Défamiliariser la guerre : c'était l'objectif obligé pour un Nolan s'inscrivant dans la lignée du film historique. En effet, on la connaît comme le cinéma l'a passée au peigne fin. Alors comment a-t-il fait ? Il a pris le spectateur dans le sens du poil. Puisqu'on connaît si bien la guerre, on ne verra pas d'inconvénient à y être plongé sans préavis ni contexte, n'est-ce pas ?
C'est du moins l'amorce dont il se sert pour démarrer l'histoire de ces soldats littéralement livrés à leur destin, sans contrôle sur lui, ces soldats à qui l'on ne demande rien et qu'on félicite d'avoir "simplement" survécu. Nolan s'épargne l'écriture d'un scénario qu'on aurait eu des facilités à qualifier de complexe (Inception oblige), se permettant en même temps d'évoluer au gré de ses propres motifs. L'eau, l'air, la terre, et puis le feu qui les noit tous ; les couleurs, les formats qui changent, la musique résonnant comme la destinée incoercible de centaines de milliers d'hommes. Le film est rempli de Nolan.
J'ai eu grand plaisir à découvrir qu'il disait de ce film qu'il était le plus expérimental qu'il eût fait.
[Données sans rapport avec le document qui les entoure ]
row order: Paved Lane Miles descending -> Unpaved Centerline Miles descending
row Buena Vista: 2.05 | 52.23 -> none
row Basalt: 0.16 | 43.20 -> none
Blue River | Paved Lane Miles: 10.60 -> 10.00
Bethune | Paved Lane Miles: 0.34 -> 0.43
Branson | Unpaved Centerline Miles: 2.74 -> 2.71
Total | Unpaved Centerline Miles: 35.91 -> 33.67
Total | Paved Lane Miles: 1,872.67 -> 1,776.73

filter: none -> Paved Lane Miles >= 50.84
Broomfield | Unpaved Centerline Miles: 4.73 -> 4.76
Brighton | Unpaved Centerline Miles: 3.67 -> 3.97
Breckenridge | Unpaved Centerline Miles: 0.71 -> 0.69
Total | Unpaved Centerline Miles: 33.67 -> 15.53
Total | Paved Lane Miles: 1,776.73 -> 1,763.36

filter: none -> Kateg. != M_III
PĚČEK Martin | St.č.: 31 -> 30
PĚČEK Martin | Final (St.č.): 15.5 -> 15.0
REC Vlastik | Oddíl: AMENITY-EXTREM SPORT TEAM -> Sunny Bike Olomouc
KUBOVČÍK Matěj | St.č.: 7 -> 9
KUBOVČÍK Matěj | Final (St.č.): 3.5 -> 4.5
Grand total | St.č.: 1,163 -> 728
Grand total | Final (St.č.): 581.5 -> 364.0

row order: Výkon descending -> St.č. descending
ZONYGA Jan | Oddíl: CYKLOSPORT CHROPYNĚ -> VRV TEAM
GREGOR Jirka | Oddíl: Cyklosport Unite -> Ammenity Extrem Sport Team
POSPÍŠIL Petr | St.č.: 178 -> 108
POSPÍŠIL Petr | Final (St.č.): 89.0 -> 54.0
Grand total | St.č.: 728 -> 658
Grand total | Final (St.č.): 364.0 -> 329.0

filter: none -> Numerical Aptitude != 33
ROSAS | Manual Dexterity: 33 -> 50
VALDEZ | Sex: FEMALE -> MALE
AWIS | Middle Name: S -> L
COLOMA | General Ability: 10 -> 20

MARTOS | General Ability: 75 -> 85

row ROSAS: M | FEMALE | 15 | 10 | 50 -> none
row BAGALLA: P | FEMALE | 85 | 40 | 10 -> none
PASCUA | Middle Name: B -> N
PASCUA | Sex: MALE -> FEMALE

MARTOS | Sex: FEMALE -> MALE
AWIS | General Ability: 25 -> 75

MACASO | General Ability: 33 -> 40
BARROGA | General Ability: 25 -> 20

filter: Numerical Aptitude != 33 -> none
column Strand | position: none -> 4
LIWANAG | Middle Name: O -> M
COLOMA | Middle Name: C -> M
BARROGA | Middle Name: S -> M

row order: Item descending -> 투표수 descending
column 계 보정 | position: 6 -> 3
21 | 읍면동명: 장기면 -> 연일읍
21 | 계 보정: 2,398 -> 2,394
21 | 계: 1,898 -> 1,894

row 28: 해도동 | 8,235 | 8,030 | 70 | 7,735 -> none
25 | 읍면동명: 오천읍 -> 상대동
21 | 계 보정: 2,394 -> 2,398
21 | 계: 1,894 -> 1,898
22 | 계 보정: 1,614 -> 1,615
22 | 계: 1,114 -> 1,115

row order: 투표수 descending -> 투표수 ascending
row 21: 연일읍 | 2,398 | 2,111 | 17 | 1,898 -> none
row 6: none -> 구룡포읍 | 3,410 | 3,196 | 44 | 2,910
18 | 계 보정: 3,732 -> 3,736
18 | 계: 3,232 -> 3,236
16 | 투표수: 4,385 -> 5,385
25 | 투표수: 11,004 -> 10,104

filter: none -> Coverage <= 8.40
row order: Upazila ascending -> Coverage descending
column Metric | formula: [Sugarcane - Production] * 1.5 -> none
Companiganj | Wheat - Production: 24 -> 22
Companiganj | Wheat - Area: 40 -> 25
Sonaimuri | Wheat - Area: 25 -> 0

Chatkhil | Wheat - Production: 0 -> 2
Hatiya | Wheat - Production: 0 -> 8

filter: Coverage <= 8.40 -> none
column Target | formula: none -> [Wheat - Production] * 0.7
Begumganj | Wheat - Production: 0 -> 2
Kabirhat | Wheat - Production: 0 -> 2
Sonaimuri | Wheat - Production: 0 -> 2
Car je l'ai senti : l'écriture n'était finalement qu'un prétexte à naviguer entre des enjolivements cinématographiques triés sur le volet pour aider à un traitement somme toute très organique. Ça donne au film un certain caractère, quoique ça peine à le sortir du moule de son propre concept art.
Multi-interactif, on hésite à le voir comme magnifique divertissement ou comme vision superficielle des combats de Dunkerque. Est-ce que ce n'est pas lancer de la poudre aux yeux du spectateur que de lui offrir de l'expérimental optimisé pour soi-disant couvrir un drame fondateur de l'Europe contemporaine ?
C'est un débat que je laisserai à d'autres, car j'ai choisi mon côté. Ces cœurs qui battent la chamade sous des visages impassibles, ces soldats qui meurent si près d'officiers ne sachant plus s'il faut voir en eux une armée ou bien des hommes, cette utilisation presque minimale des mots, et surtout le fait qu'aucun militaire Allemand n'apparaît – cette figure décidément trop stéréotypique du film de guerre –, ce sont pour moi les signes d'un film qui sait garder ses secrets. Il n'y en a pas tant que ça non plus puisqu'il a remarquablement peu de niveaux de lecture pour un Nolan, mise à part la superposition très lisible de trois temporalités distinctes. C'est parfait pour le crédibiliser et faire de Dunkerque la juste continuation de mon affection pour le réalisateur.